=== Begin Enclosure ===

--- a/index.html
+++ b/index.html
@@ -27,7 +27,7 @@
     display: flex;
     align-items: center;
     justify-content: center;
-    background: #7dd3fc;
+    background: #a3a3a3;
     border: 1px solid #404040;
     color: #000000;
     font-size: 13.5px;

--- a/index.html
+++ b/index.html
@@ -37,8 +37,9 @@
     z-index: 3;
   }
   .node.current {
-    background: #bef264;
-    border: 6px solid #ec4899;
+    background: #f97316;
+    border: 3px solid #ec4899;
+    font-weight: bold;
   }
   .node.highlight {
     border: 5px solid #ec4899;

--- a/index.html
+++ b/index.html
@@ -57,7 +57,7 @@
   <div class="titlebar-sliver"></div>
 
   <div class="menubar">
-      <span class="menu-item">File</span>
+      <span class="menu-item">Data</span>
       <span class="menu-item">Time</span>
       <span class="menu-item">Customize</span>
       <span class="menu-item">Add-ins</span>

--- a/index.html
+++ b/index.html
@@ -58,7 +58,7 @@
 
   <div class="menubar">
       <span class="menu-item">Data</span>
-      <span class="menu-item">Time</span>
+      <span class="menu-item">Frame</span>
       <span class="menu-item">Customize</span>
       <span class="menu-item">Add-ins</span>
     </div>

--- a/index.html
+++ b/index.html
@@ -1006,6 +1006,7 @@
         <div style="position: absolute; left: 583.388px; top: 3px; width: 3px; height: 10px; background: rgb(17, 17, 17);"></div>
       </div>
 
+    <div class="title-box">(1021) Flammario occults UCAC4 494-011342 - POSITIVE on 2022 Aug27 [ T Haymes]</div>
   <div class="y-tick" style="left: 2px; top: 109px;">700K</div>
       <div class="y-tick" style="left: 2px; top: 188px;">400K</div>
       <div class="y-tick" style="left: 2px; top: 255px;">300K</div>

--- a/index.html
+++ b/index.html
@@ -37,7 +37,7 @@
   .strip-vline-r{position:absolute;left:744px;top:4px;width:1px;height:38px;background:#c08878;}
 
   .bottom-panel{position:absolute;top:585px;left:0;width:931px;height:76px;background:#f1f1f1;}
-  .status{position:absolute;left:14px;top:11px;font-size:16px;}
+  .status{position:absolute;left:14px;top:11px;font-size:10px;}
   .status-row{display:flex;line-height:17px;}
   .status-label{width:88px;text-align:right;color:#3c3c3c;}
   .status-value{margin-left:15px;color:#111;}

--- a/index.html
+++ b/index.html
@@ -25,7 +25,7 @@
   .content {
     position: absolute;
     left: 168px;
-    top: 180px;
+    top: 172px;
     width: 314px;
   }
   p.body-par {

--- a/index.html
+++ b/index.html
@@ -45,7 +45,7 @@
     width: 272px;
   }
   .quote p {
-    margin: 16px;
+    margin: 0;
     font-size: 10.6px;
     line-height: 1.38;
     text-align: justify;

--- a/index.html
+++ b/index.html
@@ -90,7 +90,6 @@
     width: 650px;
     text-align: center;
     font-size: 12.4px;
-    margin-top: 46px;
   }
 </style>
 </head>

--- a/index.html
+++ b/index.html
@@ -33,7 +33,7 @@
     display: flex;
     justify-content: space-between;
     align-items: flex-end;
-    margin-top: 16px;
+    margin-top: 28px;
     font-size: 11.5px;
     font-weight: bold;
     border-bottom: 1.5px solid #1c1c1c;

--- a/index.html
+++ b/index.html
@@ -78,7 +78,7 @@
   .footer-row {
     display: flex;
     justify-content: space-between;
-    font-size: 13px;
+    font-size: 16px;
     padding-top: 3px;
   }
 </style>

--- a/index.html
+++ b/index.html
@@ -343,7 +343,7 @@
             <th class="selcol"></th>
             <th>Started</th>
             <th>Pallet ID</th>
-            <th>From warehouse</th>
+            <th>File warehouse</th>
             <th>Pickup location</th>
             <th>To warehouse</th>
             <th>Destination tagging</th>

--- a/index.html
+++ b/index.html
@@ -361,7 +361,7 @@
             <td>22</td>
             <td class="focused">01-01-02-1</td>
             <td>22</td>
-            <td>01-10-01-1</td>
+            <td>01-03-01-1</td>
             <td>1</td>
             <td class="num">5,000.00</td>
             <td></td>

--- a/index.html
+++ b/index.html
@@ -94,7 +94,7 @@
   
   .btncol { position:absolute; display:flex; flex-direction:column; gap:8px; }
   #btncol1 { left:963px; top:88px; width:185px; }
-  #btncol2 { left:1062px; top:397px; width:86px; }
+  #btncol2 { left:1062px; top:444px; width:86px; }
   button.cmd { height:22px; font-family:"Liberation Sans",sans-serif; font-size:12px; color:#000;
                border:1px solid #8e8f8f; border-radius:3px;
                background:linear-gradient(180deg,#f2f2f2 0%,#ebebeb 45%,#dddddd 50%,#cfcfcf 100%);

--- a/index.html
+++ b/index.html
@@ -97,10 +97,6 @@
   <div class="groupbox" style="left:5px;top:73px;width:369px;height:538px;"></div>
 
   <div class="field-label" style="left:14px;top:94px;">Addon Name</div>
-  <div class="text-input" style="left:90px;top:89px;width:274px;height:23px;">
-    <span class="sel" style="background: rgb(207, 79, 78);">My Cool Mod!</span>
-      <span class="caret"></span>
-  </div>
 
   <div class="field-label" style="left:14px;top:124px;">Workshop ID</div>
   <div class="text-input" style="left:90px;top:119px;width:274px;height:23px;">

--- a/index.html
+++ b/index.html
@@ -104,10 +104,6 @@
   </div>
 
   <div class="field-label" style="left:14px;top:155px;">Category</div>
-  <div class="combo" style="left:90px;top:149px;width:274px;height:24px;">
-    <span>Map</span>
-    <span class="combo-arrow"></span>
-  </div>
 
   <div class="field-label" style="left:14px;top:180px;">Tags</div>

=== End Enclosure ===

• [What needs to be done]
In the listing above, find the line with "color: #000000;" and the line with "3px solid #ec4899;", then reproduce both and every line between them exactly.

• [Expected output]
     color: #000000;
     font-size: 13.5px;

--- a/index.html
+++ b/index.html
@@ -37,8 +37,9 @@
     z-index: 3;
   }
   .node.current {
-    background: #bef264;
-    border: 6px solid #ec4899;
+    background: #f97316;
+    border: 3px solid #ec4899;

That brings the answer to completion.